Strategic Defense and Remediation

Combating the latest Formbook stealth campaigns requires a departure from signature-based detection toward a more behavioral and proactive “hunting” posture. Because the malware thrives in the memory of trusted processes, defenders must look for the “shadows” left by its infection chain.

Hunting for Indicators of Compromise (IoCs)

Security teams are advised to monitor for the following “red flag” behaviors:

• Anomalous MSBuild Activity: Any instance of MSBuild.exe or vbc.exe making outbound network connections, especially to uncategorized or newly registered domains.
• Script Host Anomalies: Execution of wscript.exe or cscript.exe that originates from a temporary directory or an email attachment folder.
• Public Directory Artifacts: The presence of non-image files with .png or .jpg extensions in C:\Users\Public\, particularly files named Brio, Orio, or Xrio.
• PowerShell Evasion Flags: PowerShell execution strings containing -Noexit -nop -WindowStyle Hidden combined with Base64 encoded commands.

Recommended Hardening Measures

Beyond hunting, organizations can reduce their attack surface by implementing the following controls:

1. Restrict Script Interpreters: Use AppLocker or Windows Defender Application Control (WDAC) to block the execution of .js, .vbs, and .hta files by default, unless they are digitally signed by a trusted internal source.
2. Disable MSBuild for Non-Developers: Since MSBuild.exe is a primary vehicle for injection, its execution should be restricted to known developer workstations via group policy.
3. Implement Advanced Memory Protection: Ensure that EDR solutions are configured to detect and block AMSI/ETW patching attempts, which are clear indicators of malicious intent.
4. Email Authentication: Enforce strict DMARC, SPF, and DKIM policies to reduce the likelihood of spoofed business emails reaching the inbox.

Conclusion: The Persistence of the Infostealer

The April 2026 Formbook stealth campaigns serve as a stark reminder that even “legacy” malware can remain a Tier-1 threat when paired with modern evasion techniques.
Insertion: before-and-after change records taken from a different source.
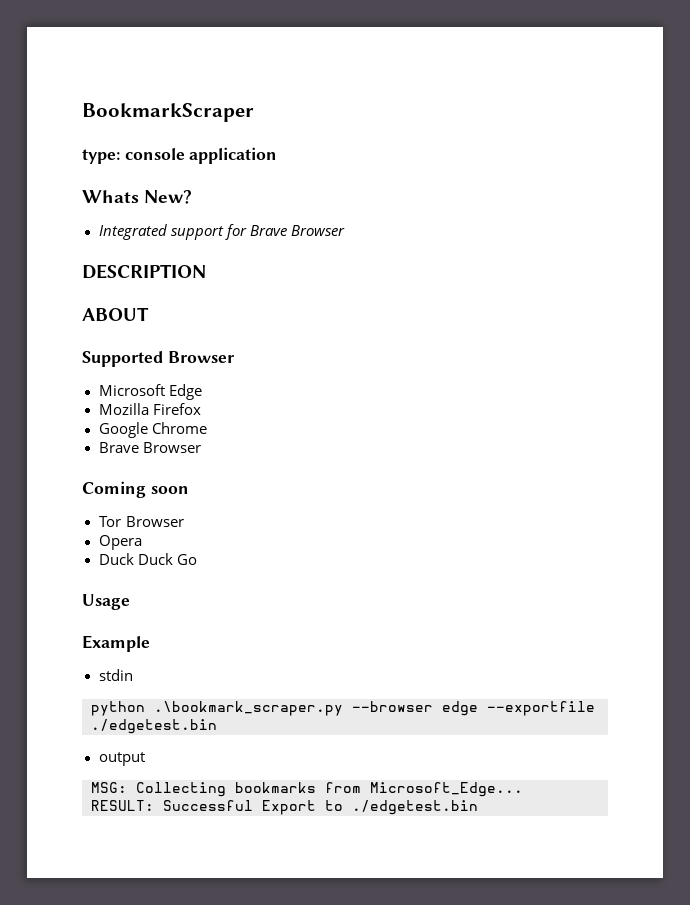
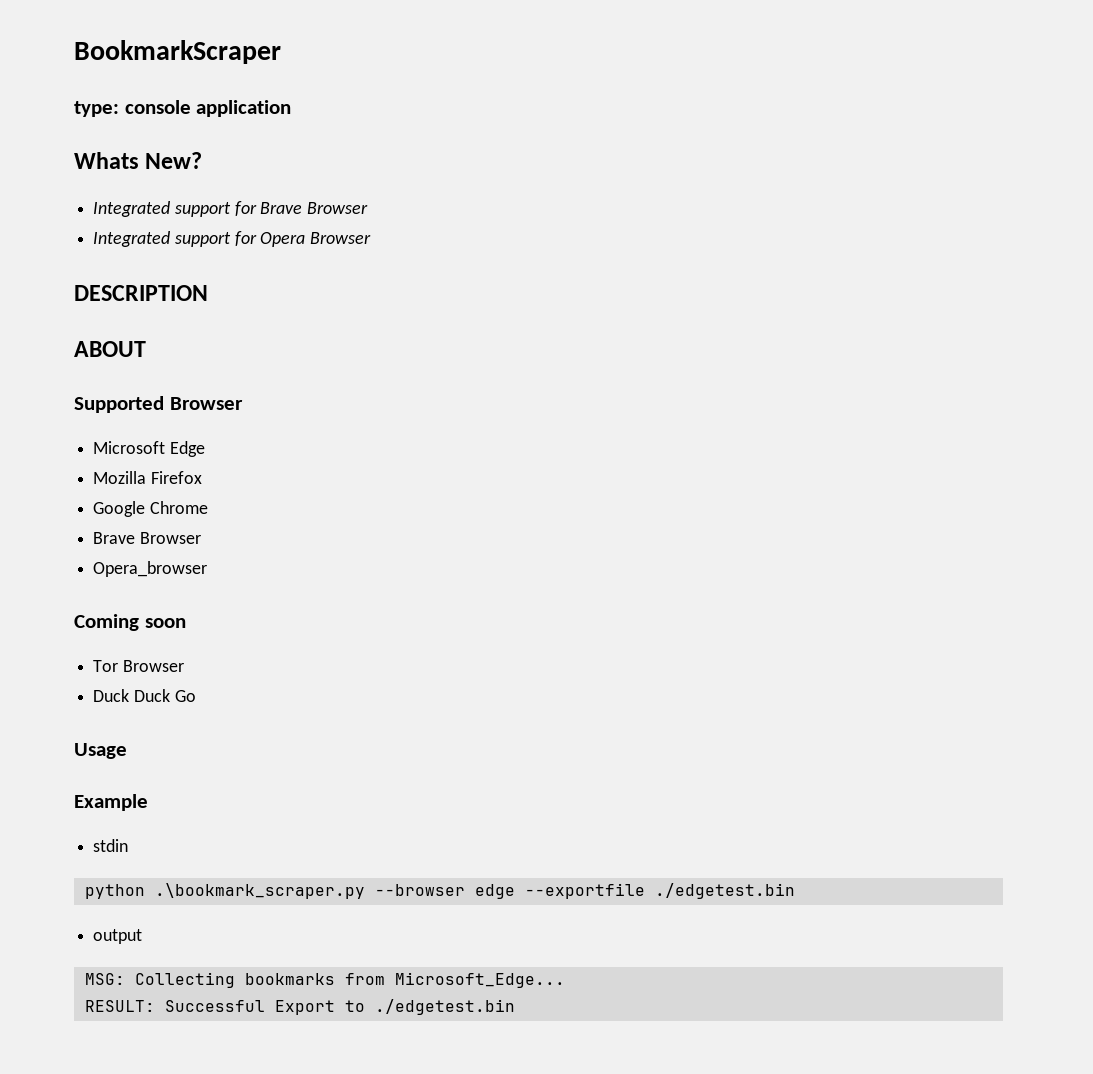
+ Integrated support for Opera Browser
+ Opera_browser
- Opera

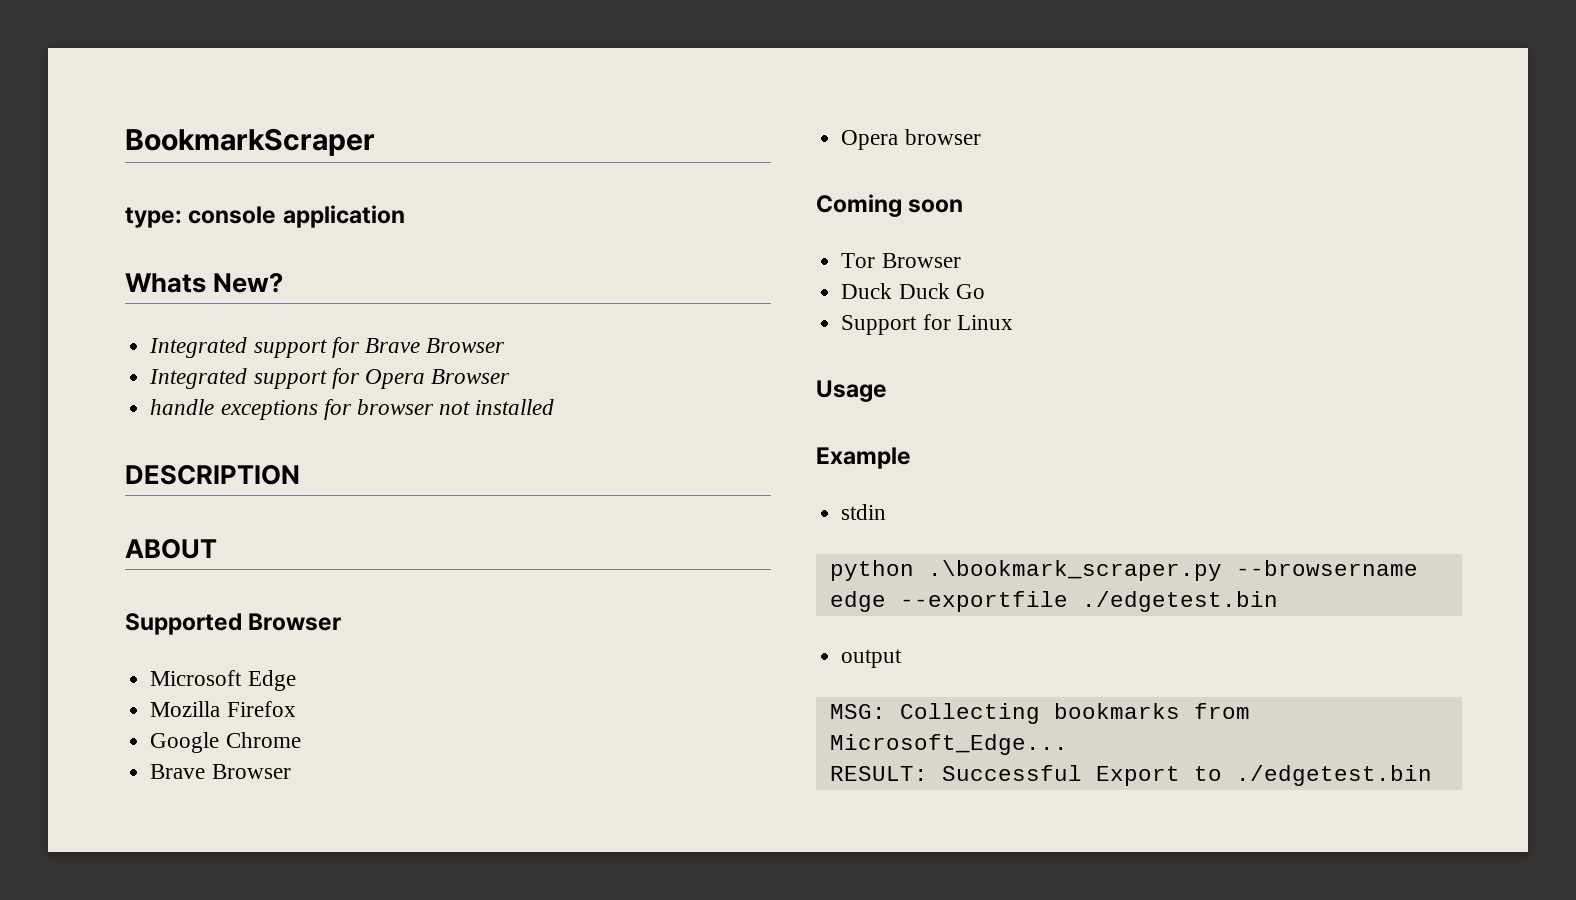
+ handle exceptions for browser not installed
- Opera_browser
+ Opera browser
+ Support for Linux
- python .\bookmark_scraper.py --browser edge --exportfile ./edgetest.bin
+ python .\bookmark_scraper.py --browsername edge --exportfile ./edgetest.bin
The shift toward DLL sideloading and JavaScript-based LOLBin abuse demonstrates that attackers are no longer content with simple “click-to-run” payloads. They are instead building complex, multi-stage delivery platforms that exploit the fundamental trust mechanisms of the Windows operating system.

For organizations in Greece, Spain, and Slovenia, the message is clear: the threat is regional, targeted, and technically advanced. Success in the current threat landscape depends not on the strength of a single antivirus product, but on a holistic defense-in-depth strategy that combines rigorous application control, proactive threat hunting, and a culture of cybersecurity awareness that can spot a “10MB invoice” before the first script is ever executed.